Perhaps it's a result of cloud becoming so tightly interwoven with the business that the potential results may be more far-reaching than a single process or two. Or, perhaps, cloud adoption and usage is expanding deeper into business operations at a faster pace than can be measured. In fact, the survey also finds that the types of metrics being employed are expanding beyond simple cost reductions. While cost continues to be the primary cloud ROI metric, there has been a surge in adoption of quality of delivered results and speed of operation, and utilization of resources as metrics as well.

HP's E.G. Nadhan, also active with The Open Group, has been pondering the cloud ROI question for some time, and concludes that what once were sporadic IT costs have become a part of a continuous evaluation process -- which may make capturing ROI measurements a trickier proposition.  "We need to track the cost of cloud and the returns realized on a continuous basis in order to be effective cloud consumers realizing business value for our shareholders," he says.
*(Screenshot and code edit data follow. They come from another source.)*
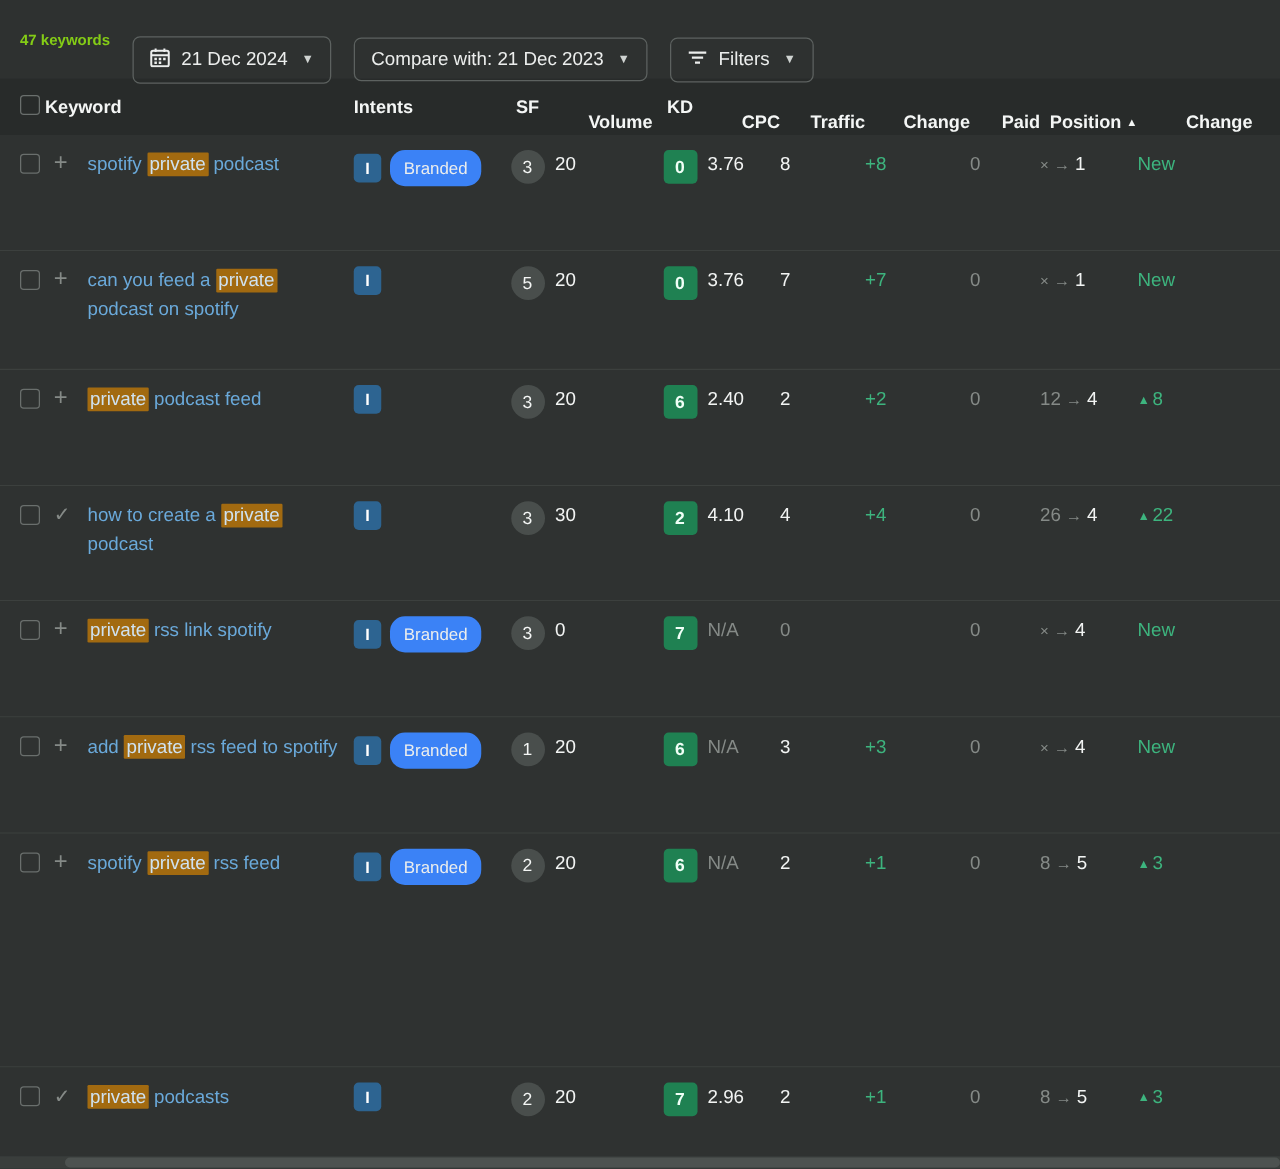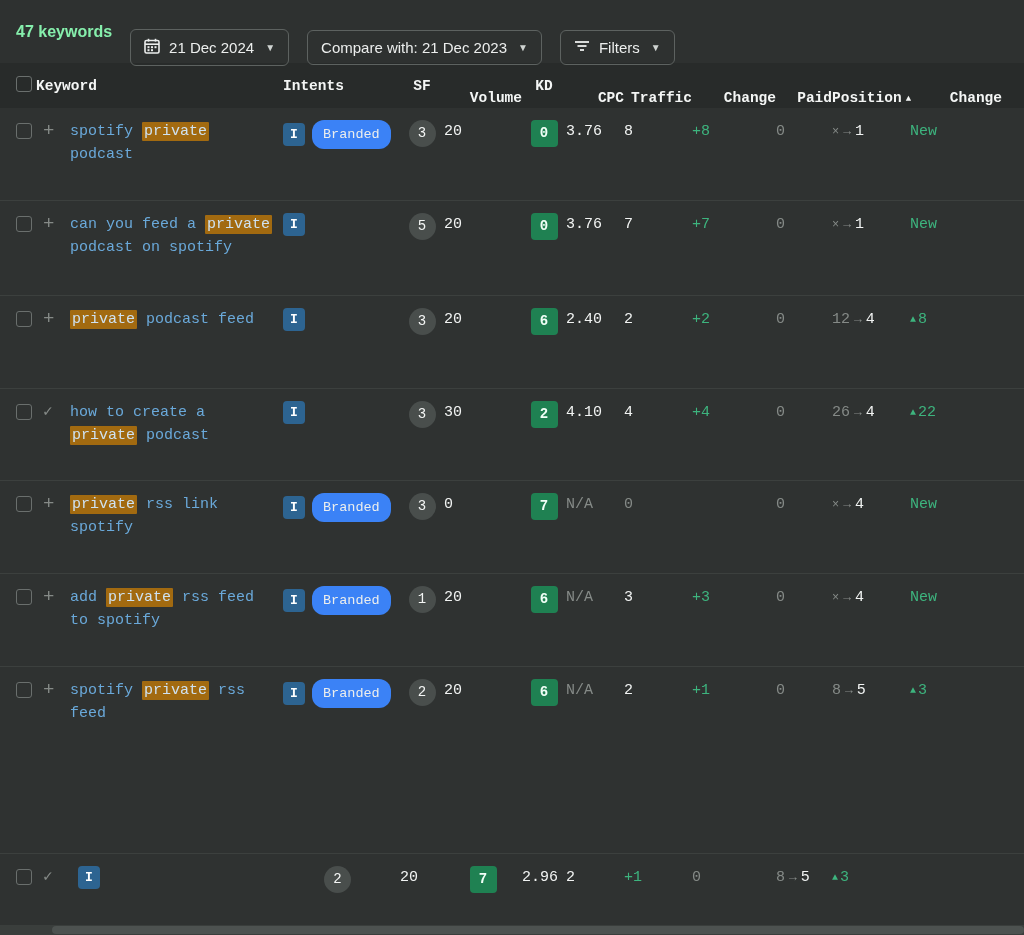--- a/index.html
+++ b/index.html
@@ -13,21 +13,21 @@
   }
   
   .topbar {
     height: 63px;
     display: flex;
     align-items: center;
     padding: 0 16px;
     background: #2e3130;
     gap: 18px;
   }
-  .kw-count { font-size: 16px; font-weight: bold; color: #86efac; text-align: center; }
+  .kw-count { font-size: 12px; font-weight: bold; color: #84cc16; text-align: center; }
   .tb-btn {
     display: inline-flex;
     align-items: center;
     gap: 9px;
     background: transparent;
     border: 1px solid #5d6260;
     border-radius: 6px;
     color: #eceeed;
     font-size: 15px;
     font-family: "Liberation Sans", sans-serif;
@@ -37,21 +37,20 @@
     margin-top: 32px;
   }
   .caret { font-size: 10px; color: #cfd3d1; margin-left: 2px; }
   .icon-cal, .icon-filter { display: inline-block; }
   
   .grid {
     display: grid;
     grid-template-columns: 20px 34px 205px 125px 44px 78px 44px 58px 68px 84px 56px 78px 92px;
     padding-left: 16px;
     padding-right: 5px;
-    font-family: Liberation Mono, monospace;
   }
   .thead {
     background: #282b2a;
     height: 45px;
     align-items: center;
     font-size: 14.5px;
     font-weight: bold;
     color: #f4f6f5;
   }
   .th { white-space: nowrap; }
@@ -347,20 +346,21 @@
     <div class="cell right num">2</div>
     <div class="cell right green">+1</div>
     <div class="cell right muted">0</div>
     <div class="cell right"><span class="pos-old">8</span><span class="pos-arrow">→</span><span class="pos-new">5</span></div>
     <div class="cell right green"><span class="up-tri">▲</span>3</div>
   </div>
 
   <div class="row grid" style="height: 73px;">
     <div class="cell"><span class="checkbox"></span></div>
     <div class="cell"><span class="marker check">✓</span></div>
+    <div class="cell"><a class="kw"><span class="hl">private</span><span> podcasts</span></a></div>
     <div class="cell">
         <span class="intents-wrap">
           <span class="intent-badge">I</span>
         </span>
       </div>
     <div class="cell center"><span class="sf-badge">2</span></div>
     <div class="cell right num">20</div>
     <div class="cell center"><span class="kd-badge">7</span></div>
     <div class="cell right num">2.96</div>
     <div class="cell right num">2</div>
Whatever the reason for the shortfall in cloud ROI measurements, the survey results demonstrate that "enterprise pilots are flying by the seats of their pants," says Dr. Chris Harding, author of the latest study. "This shows, arguably, more realism, but it certainly doesn’t show any increased tendency to monitor the value delivered by cloud. In fact, it shows the reverse."

As was the case in the previous survey, the overwhelming majority of respondents, 83 percent, said they expect their cloud initiative to significantly impact one or more business processes. However, in the latest survey, only 19 percent felt prepared to manage these changes -- down from 28 percent the year before.

The primary priorities when determining the use of cloud computing continue to be cost, timeliness, and resource optimization. Business opportunity has decreased slightly in priority, and removal of innovation obstacles increased from 2011.

Chris points out that cloud has immense potential for organizations, but efforts to deliver cloud-based solutions need to be "supported by proper instrumentation of the financial parameters of cloud services, so that the architecture, development and operations professionals can keep the enterprise on course." He issues these words of caution:

"Flying by the seat of the pants must have been a great experience for the magnificent men in the flying machines of days gone by, but no one would think of taking that risk with the lives of 500 passengers on a modern aircraft. The business managers of a modern enterprise should not have to take that risk either. We must develop standard Cloud metrics and ROI models, so that they can have instruments to measure success."